The shift in the SIN's profile is fast and irreversible. The share of renewables in meeting demand jumped from under 7% in 2016 to 26% in 2024. By the end of that December, installed capacity totaled around 232 GW, with solar — combining centralized and distributed generation — accounting for 22.2% of the total and consolidating its position as the country's second-largest source. Projections from Brazil's National System Operator (ONS) indicate that by the end of 2029, solar plus distributed micro- and mini-generation (MMGD) will represent a third of all installed capacity, permanently changing the logic of how the grid is operated.

This massive expansion has flipped the nature of the system's constraints. According to ONS diagnostics, Brazil has stopped being an energy-constrained system — where the primary risk was a water-driven supply shortfall — and become a power-constrained one. Today there's an abundance of energy resources, but not enough "muscle" to respond instantly to sharp swings in load and generation. The intermittency of renewable sources forces dispatchable sources, like hydro and thermal plants, into steep operating ramps to keep the system balanced, putting pressure on operational security.

The direct consequence of this lack of flexibility is an explosion in curtailment. When generation exceeds demand or the transmission lines' evacuation capacity, the operator is forced to cut clean production. Data from consultancy Volt Robotics shows the scale of the problem: between January and August 2025, cuts totaled an average of 987 MW, equivalent to 17.2% of the potential output of the affected plants. That volume represents a 230% increase over the same period the previous year, showing that transmission infrastructure isn't keeping pace with generation growth.

Given that it's neither economically nor practically feasible to solve this bottleneck with new transmission lines alone, the technical solution converges on Battery Energy Storage Systems (BESS). In response, Brazil's National Electric Energy Agency (ANEEL) established procedural guidelines for granting generation licenses with associated storage, creating a regulatory path for hybrid plants. That signal provides the legal certainty needed for projects that turn energy that would otherwise be wasted into a dispatchable asset — mitigating losses for generators and giving the operator back the controllability the system's stability requires.

STEMIS Grid: An Integrated Platform for the Hybrid System Lifecycle

The technical and economic viability of projects combining renewable generation and storage systems depends on optimization and control tools. STEMIS's Grid line covers the full lifecycle of a hybrid system, from sizing through to operation and monitoring.

The line is made up of three integrated products:

• Grid Design (sizing)

Runs the technical-economic optimization of the project at the conception stage to define the highest-return architecture, mitigating investment risk.

• Grid Control (EMS — energy management)

Acts as the plant's operational brain, running optimal, automatic dispatch of assets to keep operation efficient and secure.

• Grid Monitor (monitoring)

Operates as an advanced cloud monitoring interface, providing full operational visibility and predictive analytics for smarter maintenance.

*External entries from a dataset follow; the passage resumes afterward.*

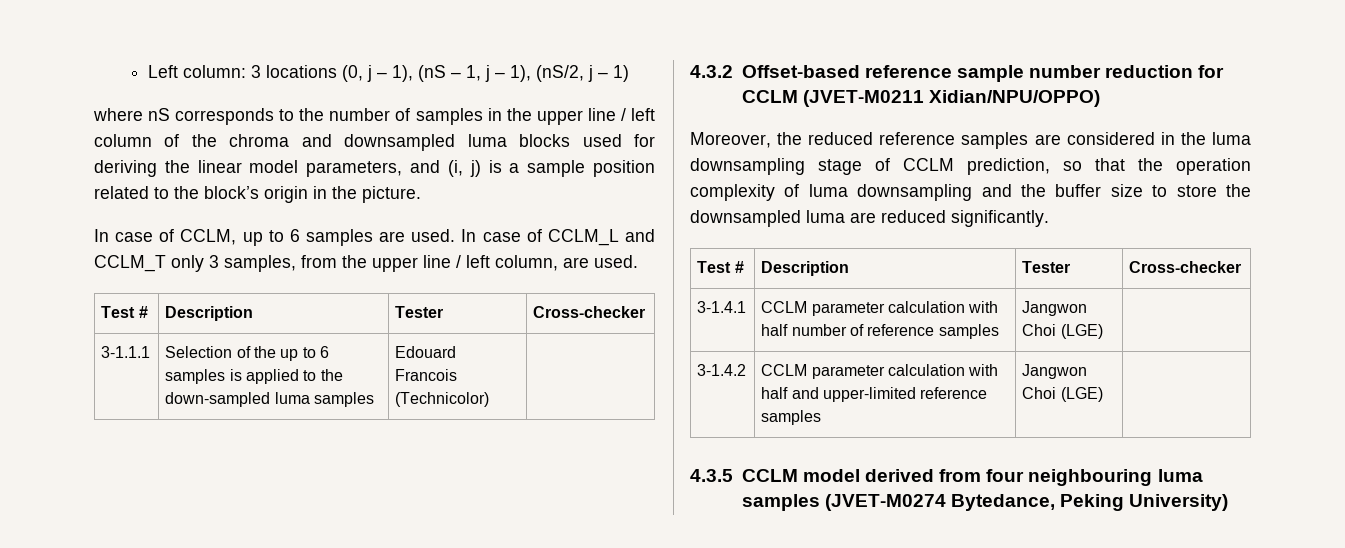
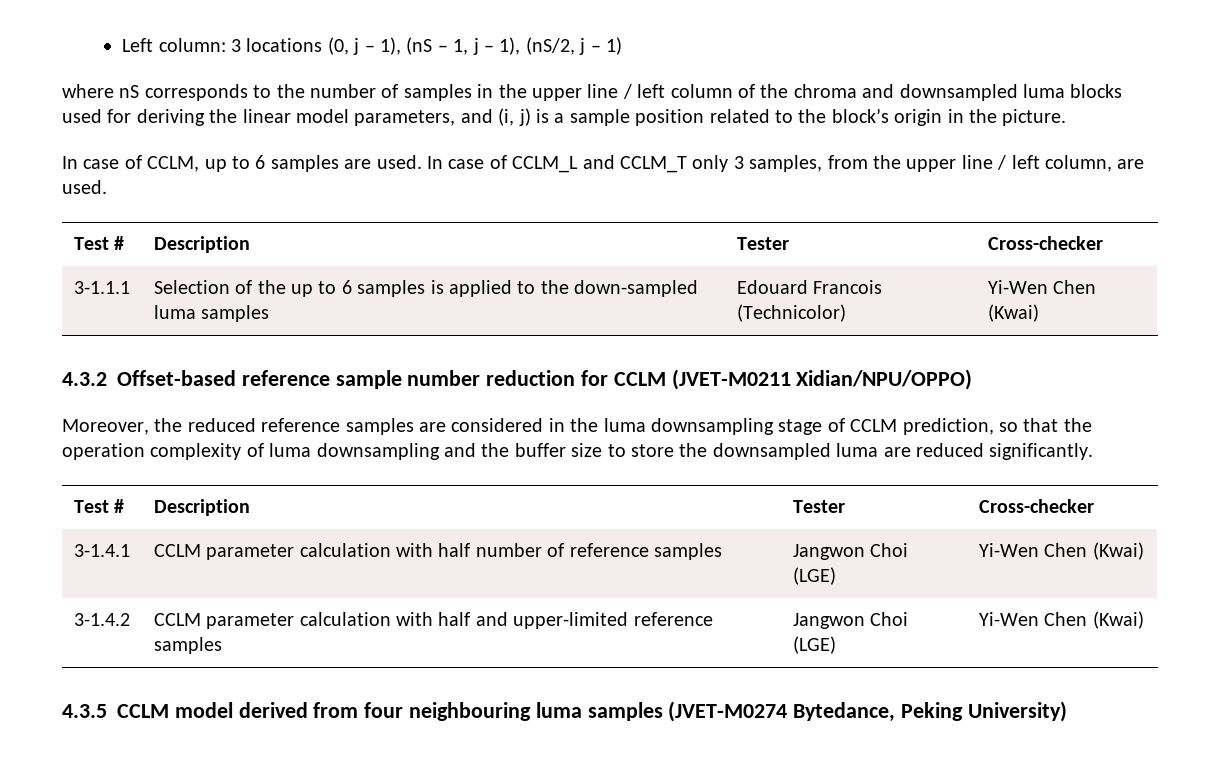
- 3-1.1.1 | Selection of the up to 6 samples is applied to the down-sampled luma samples | Edouard Francois (Technicolor) |
+ 3-1.1.1 | Selection of the up to 6 samples is applied to the down-sampled luma samples | Edouard Francois (Technicolor) | Yi-Wen Chen (Kwai)
- 3-1.4.1 | CCLM parameter calculation with half number of reference samples | Jangwon Choi (LGE) |
+ 3-1.4.1 | CCLM parameter calculation with half number of reference samples | Jangwon Choi (LGE) | Yi-Wen Chen (Kwai)
- 3-1.4.2 | CCLM parameter calculation with half and upper-limited reference samples | Jangwon Choi (LGE) |
+ 3-1.4.2 | CCLM parameter calculation with half and upper-limited reference samples | Jangwon Choi (LGE) | Yi-Wen Chen (Kwai)

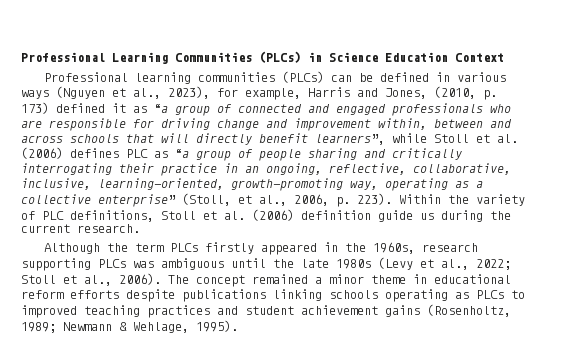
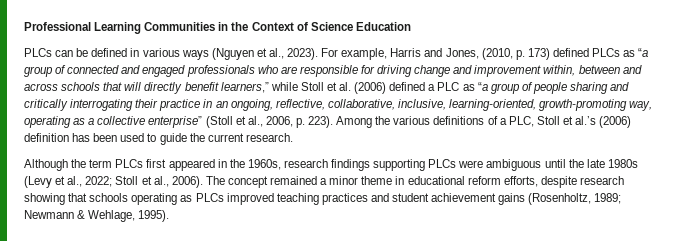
- Professional Learning Communities (PLCs) in Science Education Context
- Professional learning communities (PLCs) can be defined in various ways (Nguyen et al., 2023), for example, Harris and Jones, (2010, p. 173) defined it as “a group of connected and engaged professionals who are responsible for driving change and improvement within, between and across schools that will directly benefit learners”, while Stoll et al. (2006) defines PLC as “a group of people sharing and critically interrogating their practice in an ongoing, reflective, collaborative, inclusive, learning-oriented, growth-promoting way, operating as a collective enterprise” (Stoll, et al., 2006, p. 223).
+ Professional Learning Communities in the Context of Science Education
+ PLCs can be defined in various ways (Nguyen et al., 2023). For example, Harris and Jones, (2010, p. 173) defined PLCs as “a group of connected and engaged professionals who are responsible for driving change and improvement within, between and across schools that will directly benefit learners,” while Stoll et al. (2006) defined a PLC as “a group of people sharing and critically interrogating their practice in an ongoing, reflective, collaborative, inclusive, learning-oriented, growth-promoting way, operating as a collective enterprise” (Stoll et al., 2006, p. 223).
- Within the variety of PLC definitions, Stoll et al. (2006) definition guide us during the current research.
+ Among the various definitions of a PLC, Stoll et al.’s (2006) definition has been used to guide the current research.
- Although the term PLCs firstly appeared in the 1960s, research supporting PLCs was ambiguous until the late 1980s (Levy et al., 2022; Stoll et al., 2006).
+ Although the term PLCs first appeared in the 1960s, research findings supporting PLCs were ambiguous until the late 1980s (Levy et al., 2022; Stoll et al., 2006).
- The concept remained a minor theme in educational reform efforts despite publications linking schools operating as PLCs to improved teaching practices and student achievement gains (Rosenholtz, 1989; Newmann & Wehlage, 1995).
+ The concept remained a minor theme in educational reform efforts, despite research showing that schools operating as PLCs improved teaching practices and student achievement gains (Rosenholtz, 1989; Newmann & Wehlage, 1995).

Together, STEMIS's Grid line gives generators affected by curtailment the tools they need to develop and operate energy storage projects — turning surplus generation into new revenue and boosting the efficiency of their assets.

References

  1. Operador Nacional do Sistema Elétrico (ONS). Executive summary — assessment of electro-energy conditions for medium-term operation planning. ONS, January 2024.
  2. MegaWhat Editorial Team. Renewable generators lost R$880 million to curtailment, Volt Robotics reports. May 2025.
  3. Agência Nacional de Energia Elétrica (ANEEL). Electric energy storage systems (SAE) with generation plants. 2025.
  4. STEMIS. STEMIS Grid: the intelligent platform for hybrid microgrid sizing, dispatch, and monitoring.